The department is run by a three-member board, with Fire Chief Kevin Baker serving as the president. The board chooses its own members. It pays for equipment, upkeep, audits, salaries and insurance for Baker, its lone paid employee. He has been the chief since 2017.
The department also has 11 volunteer firefighters.
Kasten said the benefit of taking over the department for residents is cost certainty.
“We’ll have the benefit of knowing how every expense has been arrived at and paid,” Kasten said. “It’s not that there’s been a problem in the past, but we’re looking to the future.”
In June, Herculaneum voters approved a 1-cent property tax increase to add full-time firefighters to the Herculaneum Fire Department and police officers to the Herculaneum Police Department.
“We’re hoping that, depending on how the sales tax comes in and if we can experience some growth, we can make that three firefighters and three police officers,” Kasten said.
He said the city soon will interviewing for the additional firefighters and police officers, with hopes to hire them after the first of the year.
Adding more full-time firefighters means buying more insurance policies.
“There’s power in numbers and we hope to get more and better insurance policies,” Baker said.
Kasten said Baker’s benefits also will be assumed by the city under its employee retirement system.
He said he believes Baker is being paid about $60,000 a year, and that once he is an official city employee, his pay won’t go down, but may increase depending on the duties he will be assigned.
Ward 2 Alderman Chris Baker, a volunteer with the department and the brother of Kevin Baker, abstained from the vote.
“When it comes to voting on fire department issues, I try to keep myself out of them so it doesn’t look like a conflict of interest,” Chris Baker said.
He said absorbing the fire department should net some cost savings.
“It saves our citizens some money for administrative work for an organization like that,” Chris Baker said. “It’s not going to be millions of dollars, but it will be $10,000 to $15,000.”
Kevin Baker said none of the signage on the firetrucks or firehouse will have to change.
“The citizens won’t see a difference,” he said. “It’s really a formality and hopefully savings to them in the long run.”
The city will take ownership of the department’s firehouse, 151 Riverview Plaza Drive, which was built by the Doe Run Co. in 2008 and donated to the department.
The department was founded nearly 70 years ago by a dozen men from VFW Post 5168 in Herculaneum following a fire on Christmas Day 1947, when the old Herculaneum Public School building burned down.

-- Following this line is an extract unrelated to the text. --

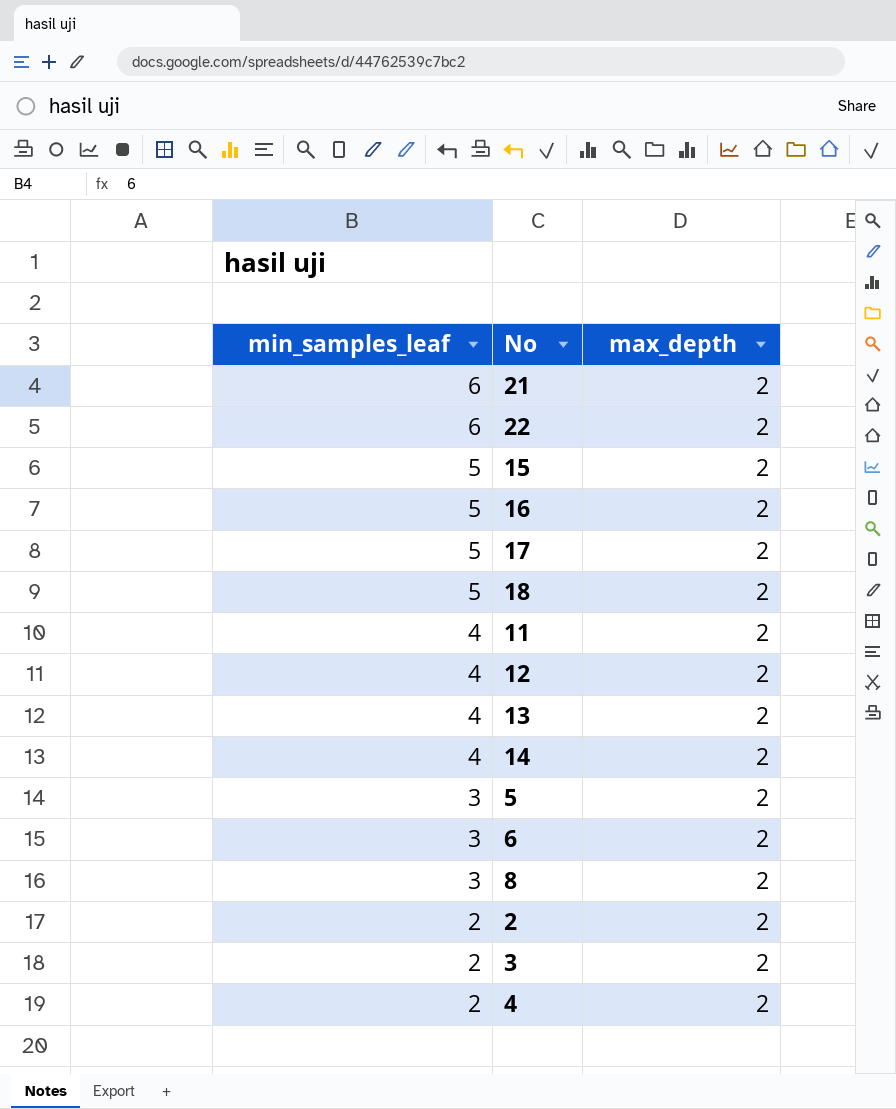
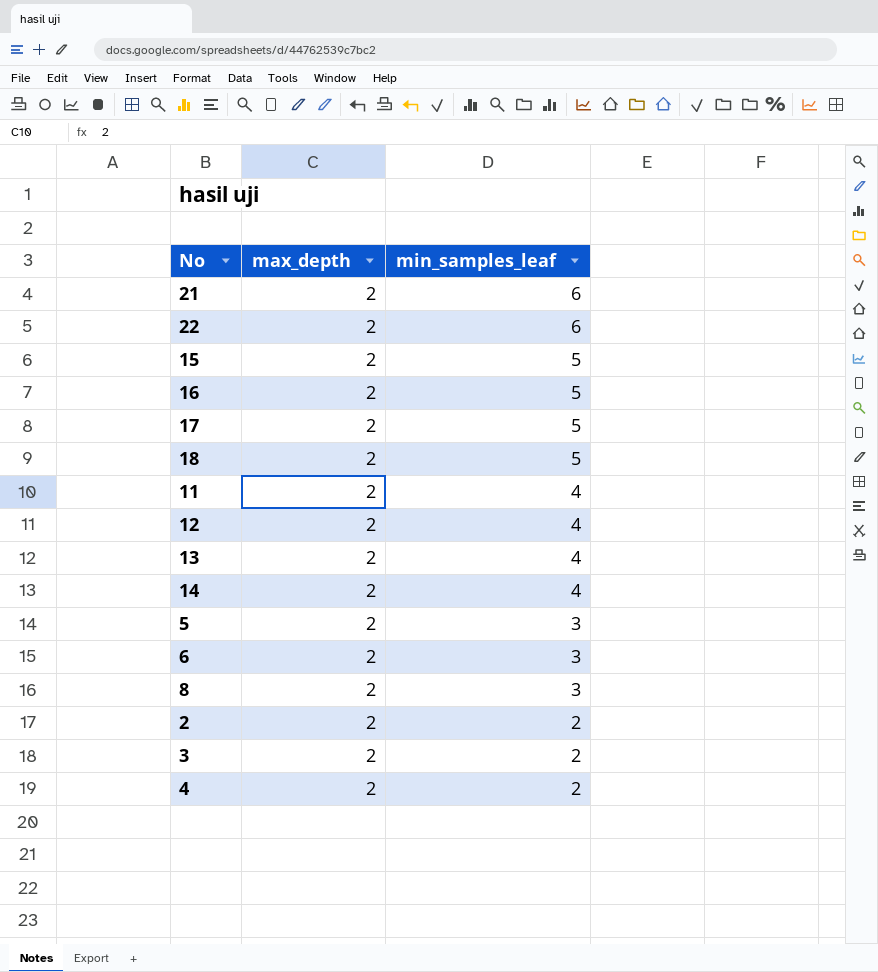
column min_samples_leaf | position: 1 -> 3

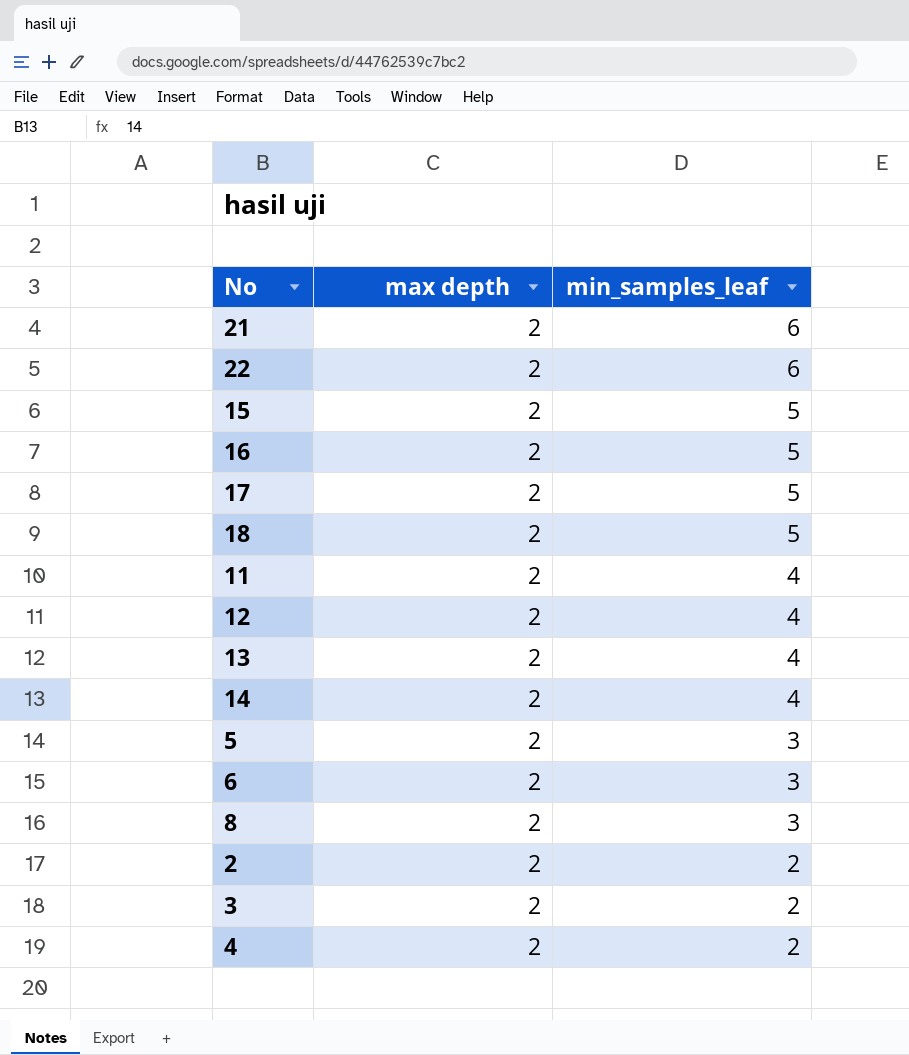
column name: max_depth -> max depth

Before that, workers from the St. Joe Lead Co. (now Doe Run) provided fire protection to the area using six two-wheeled hose carts scattered around the town.
Mayor Bill Haggard’s father, Casey Haggard, was one of the original 12 members. Bill Haggard served as the department’s chief for 35 years before stepping down in 2018. He joined the department as a charter member of its junior firefighter program in 1965.
He declined to comment on the city’s takeover of the department.